Swedish singer, songwriter and actor (born 1958)

Bo Anders Niklas Strömstedt (born 25 July 1958) is a Swedish singer, songwriter and actor.

== Early life ==

Bo Anders Niklas Strömstedt was born on 25 July 1958 in Lund, Sweden, to Gunhild Margareta (née Henriksson) and Bo Eugén Strömstedt. Strömstedt was raised in the Stockholm suburb of Hagsätra, alongside his younger sister, Lotten.

Strömstedt attended Adolf Fredrik's Music School.

== Career ==

Strömstedt played the keyboards on Ulf Lundell's recordings and tours from the late 1970s to the end of the 1980s.

In 1989, Strömstedt released his third studio album, En gång i livet.
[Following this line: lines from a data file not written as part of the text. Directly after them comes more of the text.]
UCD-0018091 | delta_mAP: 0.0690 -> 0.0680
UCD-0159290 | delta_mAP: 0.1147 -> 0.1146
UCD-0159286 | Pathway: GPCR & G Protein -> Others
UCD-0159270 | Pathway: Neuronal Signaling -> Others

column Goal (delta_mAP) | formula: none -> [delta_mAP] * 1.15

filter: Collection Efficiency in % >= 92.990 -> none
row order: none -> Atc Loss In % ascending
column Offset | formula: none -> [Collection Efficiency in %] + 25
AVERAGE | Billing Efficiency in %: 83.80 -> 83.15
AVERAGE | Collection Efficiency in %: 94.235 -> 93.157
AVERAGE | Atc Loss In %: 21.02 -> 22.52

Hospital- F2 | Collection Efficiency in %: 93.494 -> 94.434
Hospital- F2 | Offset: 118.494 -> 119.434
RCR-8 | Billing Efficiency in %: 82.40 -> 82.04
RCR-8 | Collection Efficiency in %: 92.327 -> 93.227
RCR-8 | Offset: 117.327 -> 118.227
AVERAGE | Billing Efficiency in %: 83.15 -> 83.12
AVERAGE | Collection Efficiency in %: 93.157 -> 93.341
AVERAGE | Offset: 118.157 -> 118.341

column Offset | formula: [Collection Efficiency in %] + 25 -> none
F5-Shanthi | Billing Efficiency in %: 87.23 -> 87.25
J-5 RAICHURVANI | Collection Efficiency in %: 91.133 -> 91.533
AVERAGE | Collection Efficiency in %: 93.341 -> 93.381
Strömstedt's most recognised hit as a solo artist is the song "Om", reaching number one on the Swedish chart and Svensktoppen in 1990. He also had success with the album Halvvägs till framtiden released in 1992 with the hits "Oslagbara" and "Bilderna av dej". In 1994 he formed the music group GES with Orup and Anders Glenmark.

=== Melodifestivalen ===

Strömstedt wrote music and lyrics to "I morgon är en annan dag", with which Christer Björkman won Melodifestivalen 1992. In Melodifestivalen 2008 he participated himself as a wildcard in the fourth heat in Karlskrona. He finished last.

== Personal life ==

In 1985, Strömstedt married Efva Attling, a former model and jewellery designer. They had two children—Adam and Simon—born in 1987 and 1991, respectively.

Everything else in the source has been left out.